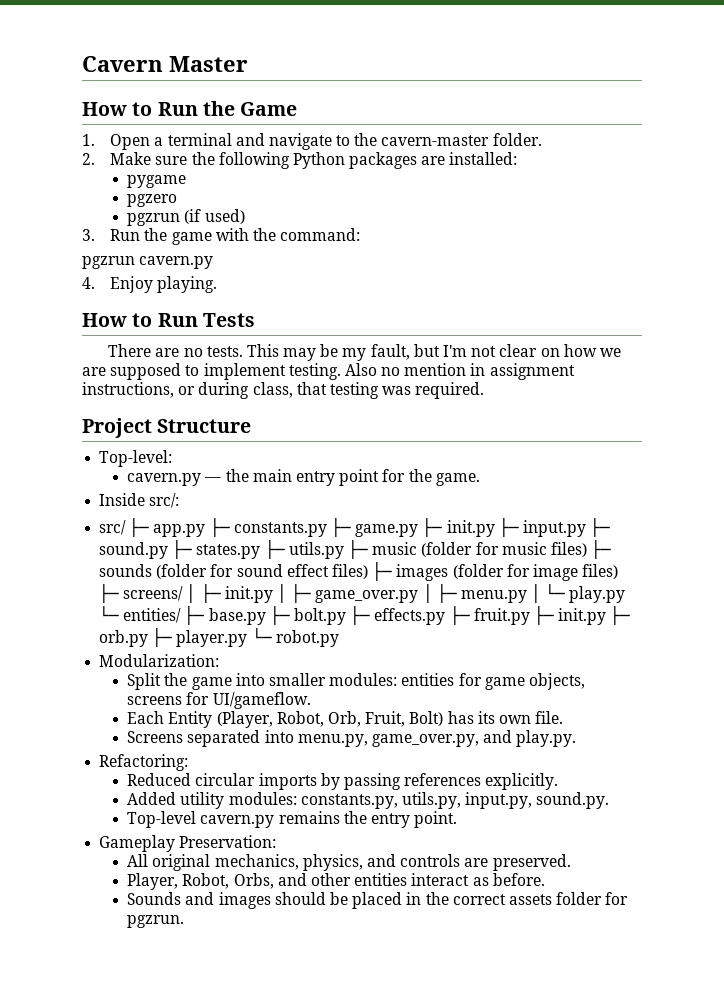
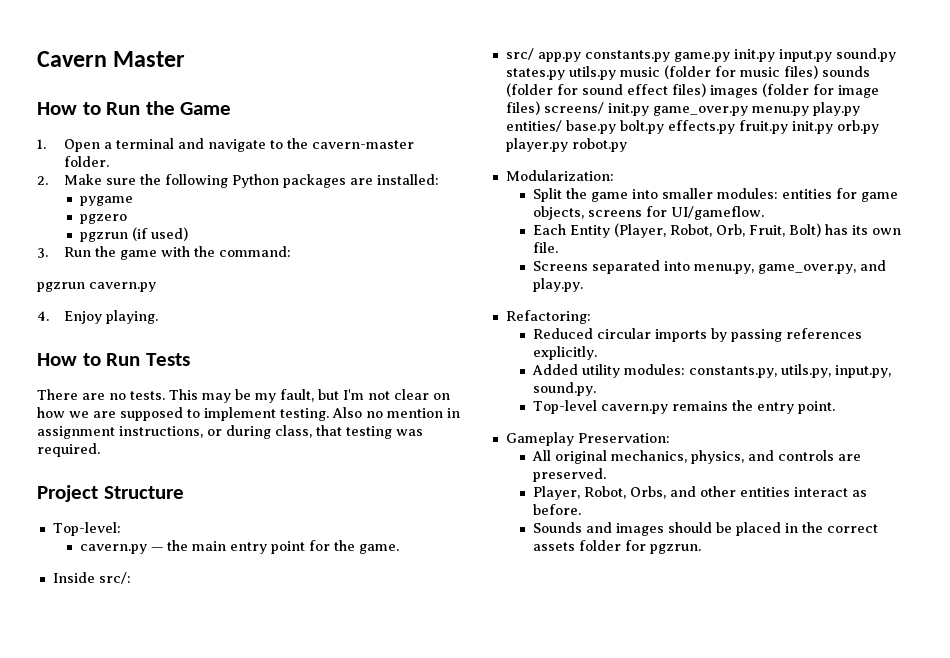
- src/ ├─ app.py ├─ constants.py ├─ game.py ├─ init.py ├─ input.py ├─ sound.py ├─ states.py ├─ utils.py ├─ music (folder for music files) ├─ sounds (folder for sound effect files) ├─ images (folder for image files) ├─ screens/ │ ├─ init.py │ ├─ game_over.py │ ├─ menu.py │ └─ play.py └─ entities/ ├─ base.py ├─ bolt.py ├─ effects.py ├─ fruit.py ├─ init.py ├─ orb.py ├─ player.py └─ robot.py
+ src/ app.py constants.py game.py init.py input.py sound.py states.py utils.py music (folder for music files) sounds (folder for sound effect files) images (folder for image files) screens/ init.py game_over.py menu.py play.py entities/ base.py bolt.py effects.py fruit.py init.py orb.py player.py robot.py

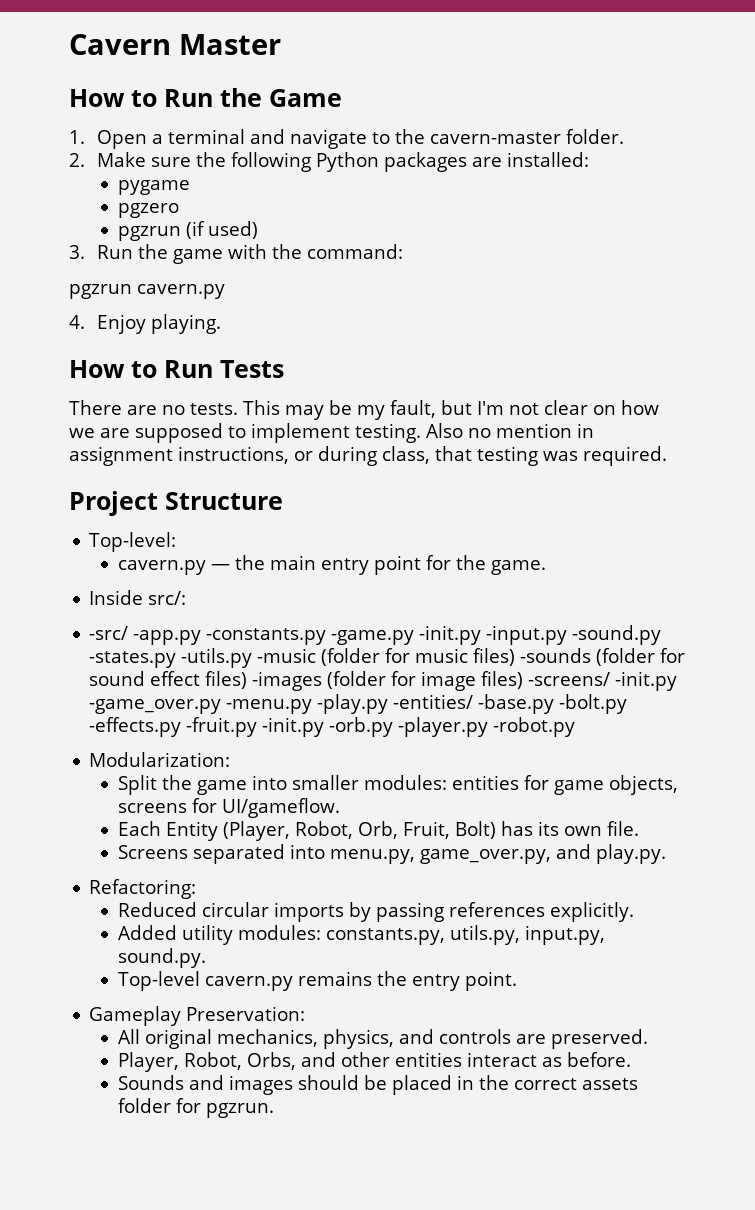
- src/ app.py constants.py game.py init.py input.py sound.py states.py utils.py music (folder for music files) sounds (folder for sound effect files) images (folder for image files) screens/ init.py game_over.py menu.py play.py entities/ base.py bolt.py effects.py fruit.py init.py orb.py player.py robot.py
+ -src/ -app.py -constants.py -game.py -init.py -input.py -sound.py -states.py -utils.py -music (folder for music files) -sounds (folder for sound effect files) -images (folder for image files) -screens/ -init.py -game_over.py -menu.py -play.py -entities/ -base.py -bolt.py -effects.py -fruit.py -init.py -orb.py -player.py -robot.py

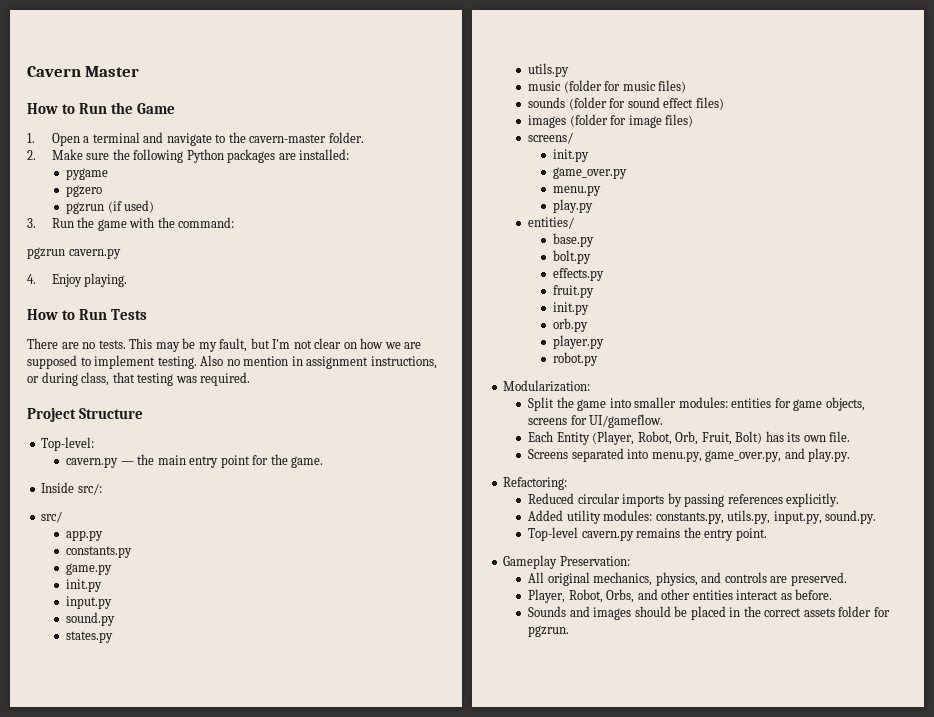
- -src/ -app.py -constants.py -game.py -init.py -input.py -sound.py -states.py -utils.py -music (folder for music files) -sounds (folder for sound effect files) -images (folder for image files) -screens/ -init.py -game_over.py -menu.py -play.py -entities/ -base.py -bolt.py -effects.py -fruit.py -init.py -orb.py -player.py -robot.py
+ src/
+ app.py
+ constants.py
+ game.py
+ init.py
+ input.py
+ sound.py
+ states.py
+ utils.py
+ music (folder for music files)
+ sounds (folder for sound effect files)
+ images (folder for image files)
+ screens/
+ init.py
+ game_over.py
+ menu.py
+ play.py
+ entities/
+ base.py
+ bolt.py
+ effects.py
+ fruit.py
+ init.py
+ orb.py
+ player.py
+ robot.py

◇ ◇ ◇ ◇ ◇

WHAT THIS TASK INVOLVES: Would you write out the data exactly, with no pictures in the copy?

SOLUTION:
- src/ ├─ app.py ├─ constants.py ├─ game.py ├─ init.py ├─ input.py ├─ sound.py ├─ states.py ├─ utils.py ├─ music (folder for music files) ├─ sounds (folder for sound effect files) ├─ images (folder for image files) ├─ screens/ │ ├─ init.py │ ├─ game_over.py │ ├─ menu.py │ └─ play.py └─ entities/ ├─ base.py ├─ bolt.py ├─ effects.py ├─ fruit.py ├─ init.py ├─ orb.py ├─ player.py └─ robot.py
+ src/ app.py constants.py game.py init.py input.py sound.py states.py utils.py music (folder for music files) sounds (folder for sound effect files) images (folder for image files) screens/ init.py game_over.py menu.py play.py entities/ base.py bolt.py effects.py fruit.py init.py orb.py player.py robot.py

- src/ app.py constants.py game.py init.py input.py sound.py states.py utils.py music (folder for music files) sounds (folder for sound effect files) images (folder for image files) screens/ init.py game_over.py menu.py play.py entities/ base.py bolt.py effects.py fruit.py init.py orb.py player.py robot.py
+ -src/ -app.py -constants.py -game.py -init.py -input.py -sound.py -states.py -utils.py -music (folder for music files) -sounds (folder for sound effect files) -images (folder for image files) -screens/ -init.py -game_over.py -menu.py -play.py -entities/ -base.py -bolt.py -effects.py -fruit.py -init.py -orb.py -player.py -robot.py

- -src/ -app.py -constants.py -game.py -init.py -input.py -sound.py -states.py -utils.py -music (folder for music files) -sounds (folder for sound effect files) -images (folder for image files) -screens/ -init.py -game_over.py -menu.py -play.py -entities/ -base.py -bolt.py -effects.py -fruit.py -init.py -orb.py -player.py -robot.py
+ src/
+ app.py
+ constants.py
+ game.py
+ init.py
+ input.py
+ sound.py
+ states.py
+ utils.py
+ music (folder for music files)
+ sounds (folder for sound effect files)
+ images (folder for image files)
+ screens/
+ init.py
+ game_over.py
+ menu.py
+ play.py
+ entities/
+ base.py
+ bolt.py
+ effects.py
+ fruit.py
+ init.py
+ orb.py
+ player.py
+ robot.py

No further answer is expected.